Revisiting a question feels like thoroughness. The team is being careful, double-checking, making sure everyone is on the same page. Stopping to formalize a decision feels bureaucratic for a time-boxed exercise. Writing things down takes time you don’t think you have, and besides, everyone was in the room when the decision was made. They should remember.

The Catastrophe

Each time the question resurfaces, it gets a slightly different answer depending on who responds and what part of the design they’re currently thinking about. The team accumulates invisible contradictions: one person designs around single-tenant assumptions while another builds multi-tenant data flows. These contradictions only become visible during the presentation, when a reviewer asks a pointed question and two teammates give conflicting answers.

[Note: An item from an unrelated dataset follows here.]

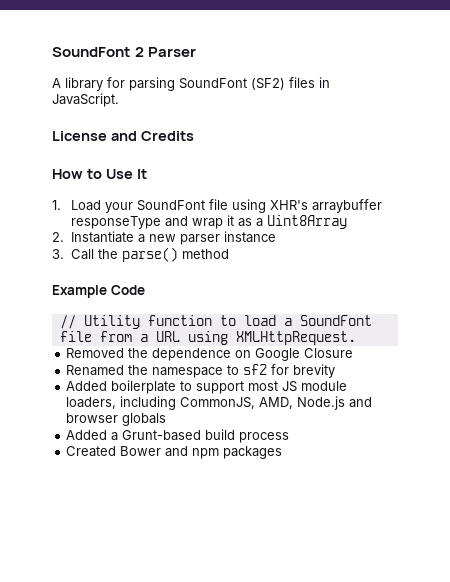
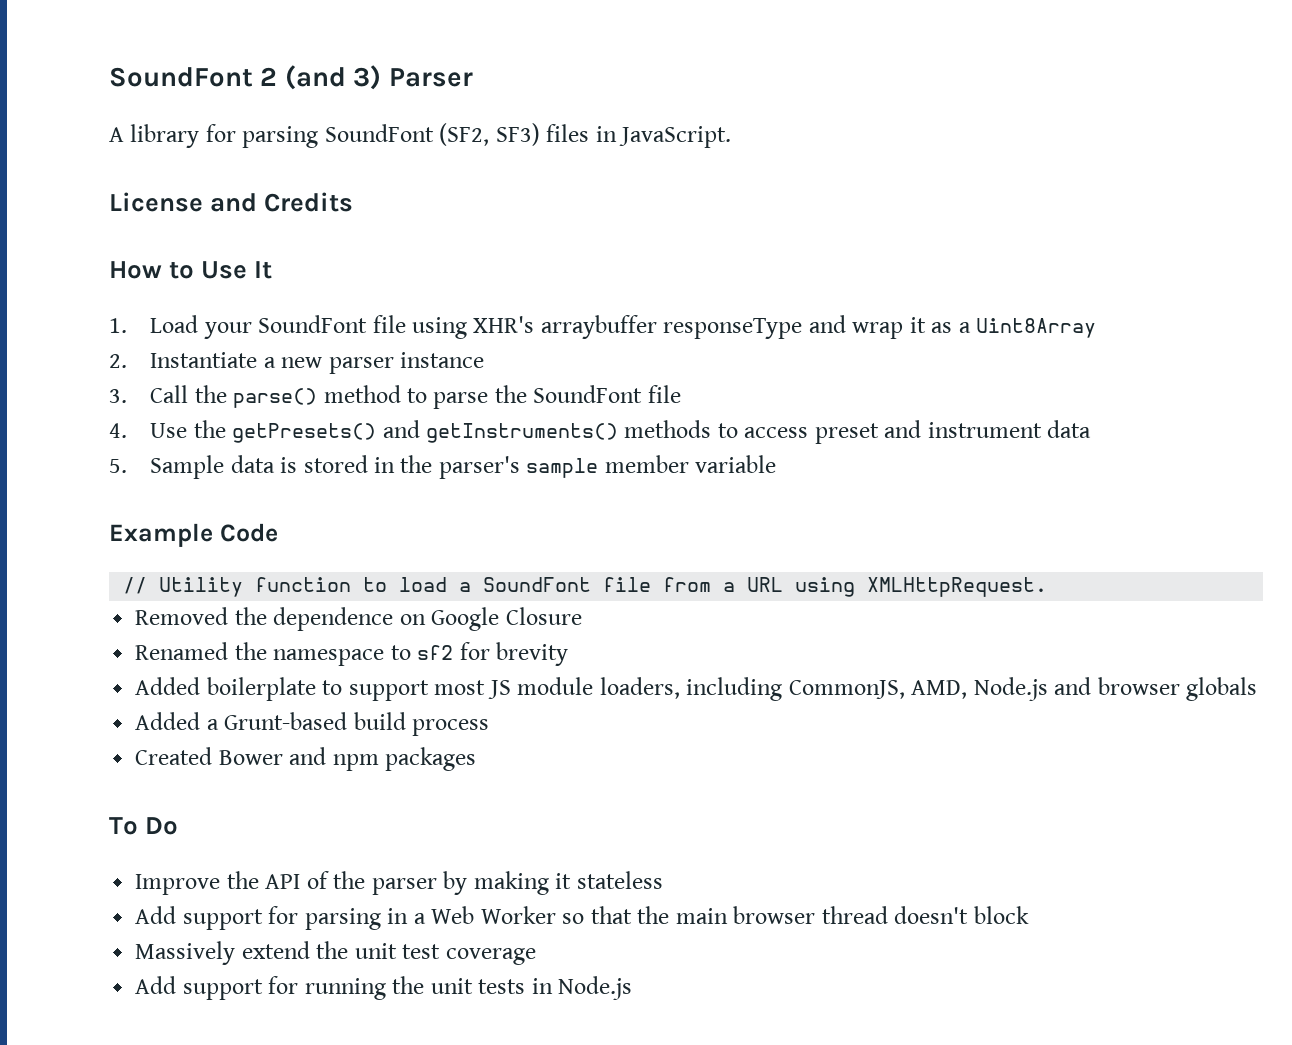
(145, 52) none -> [284,65,382,90] (and 3)
[251,78,285,90] (SF2) -> [439,123,540,146] (SF2, SF3)
(229, 254) none -> [406,385,681,409] [109,420,1092,444] [109,455,777,479] to parse the SoundFont file // 4. Use the getPresets() and getInstruments() methods to access preset and instrument data // 5. Sample data is stored in the parser's sample member variable
(283, 452) none -> [109,817,179,835] [135,871,663,895] [135,906,1029,930] [135,941,536,965] [135,976,633,1000] // To Do // Improve the API of the parser by making it stateless // Add support for parsing in a Web Worker so that the main browser thread doesn't block // Massively extend the unit test coverage // Add support for running the unit tests in Node.js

Worse, the recurring question was actually the most important decision in the entire exercise. The team spent more cumulative time re-discussing it than they would have spent deciding it properly once and writing it on the whiteboard.

The Rescue

Treat a recurring question as an alarm, not background noise:

  • Name it. When someone asks something that sounds familiar, say it out loud: “This is the second time this has come up. We need to decide it now and write it down.”
  • Write decisions visibly. Keep a corner of the whiteboard (or a shared doc) for decisions made. A one-line statement like “Single-tenant, one DB per customer” is enough.
  • Check for the root cause. A question that keeps returning often means the original answer was unclear, disagreed upon, or never truly accepted by everyone. Don’t just re-state the decision; check if the team actually aligns on it.
  • Use it as a design smell. Recurring questions tend to cluster around the hardest trade-offs. If the team keeps revisiting a topic, that topic probably deserves to be the centerpiece of the architecture discussion, not a footnote.